## Your assignment:
The records appear below. Set down exactly each line from the one that contains "apache commons, and" through the last, both included.

(Revision tracking records)
================================

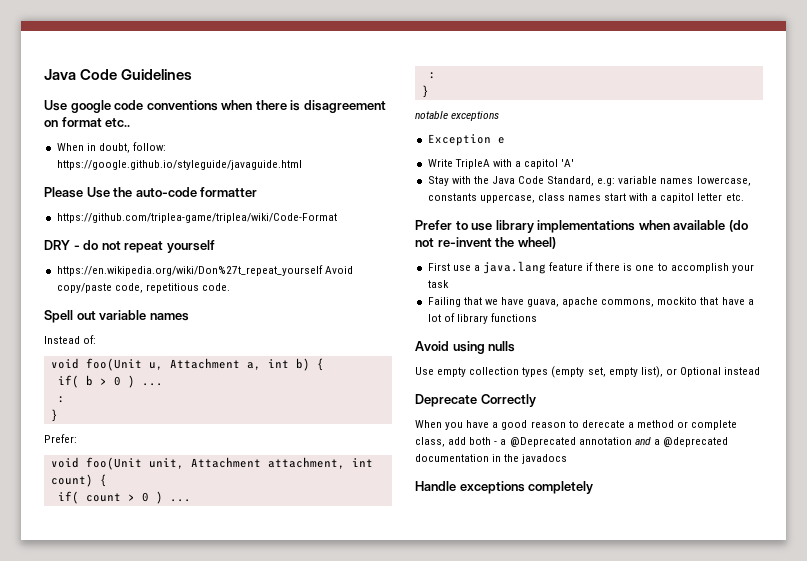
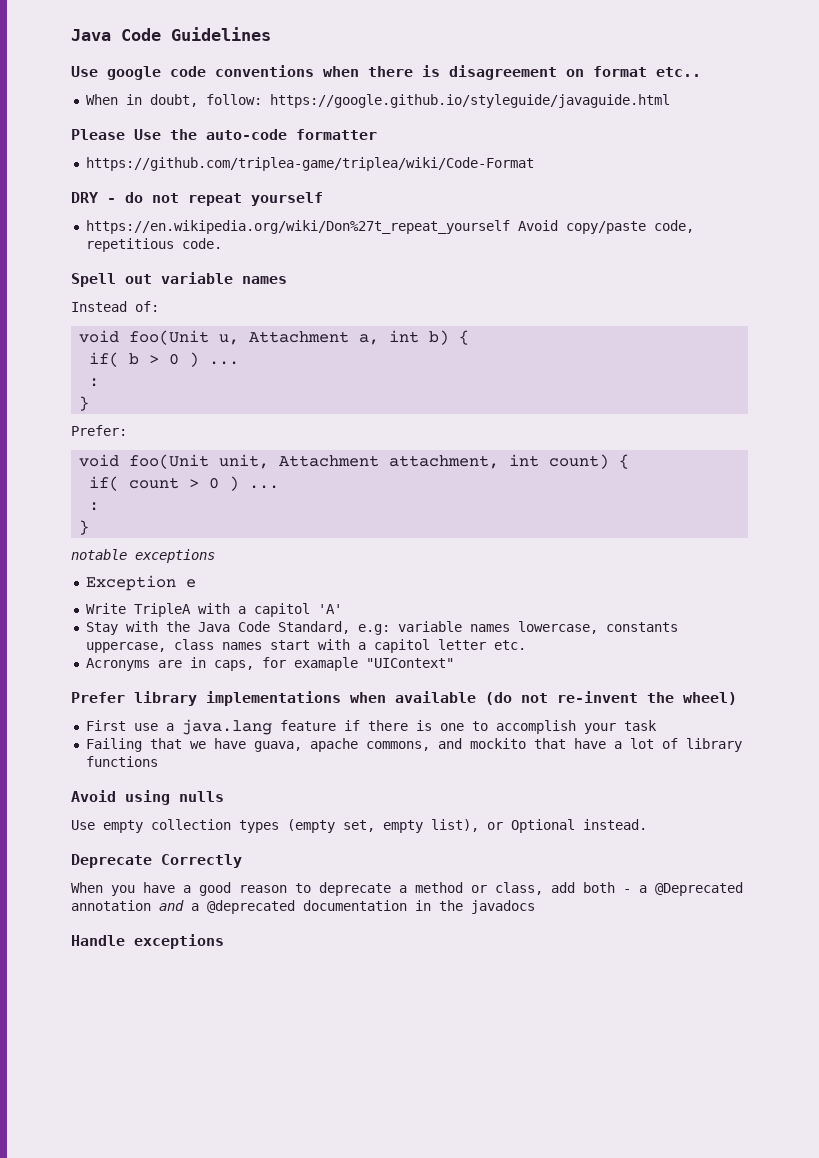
+ Acronyms are in caps, for examaple "UIContext"
- Prefer to use library implementations when available (do not re-invent the wheel)
+ Prefer library implementations when available (do not re-invent the wheel)
- Failing that we have guava, apache commons, mockito that have a lot of library functions
+ Failing that we have guava, apache commons, and mockito that have a lot of library functions
- Use empty collection types (empty set, empty list), or Optional instead
+ Use empty collection types (empty set, empty list), or Optional instead.
- When you have a good reason to derecate a method or complete class, add both - a @Deprecated annotation and a @deprecated documentation in the javadocs
+ When you have a good reason to deprecate a method or class, add both - a @Deprecated annotation and a @deprecated documentation in the javadocs
- Handle exceptions completely
+ Handle exceptions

================================

## Task answer:
+ Failing that we have guava, apache commons, and mockito that have a lot of library functions
- Use empty collection types (empty set, empty list), or Optional instead
+ Use empty collection types (empty set, empty list), or Optional instead.
- When you have a good reason to derecate a method or complete class, add both - a @Deprecated annotation and a @deprecated documentation in the javadocs
+ When you have a good reason to deprecate a method or class, add both - a @Deprecated annotation and a @deprecated documentation in the javadocs
- Handle exceptions completely
+ Handle exceptions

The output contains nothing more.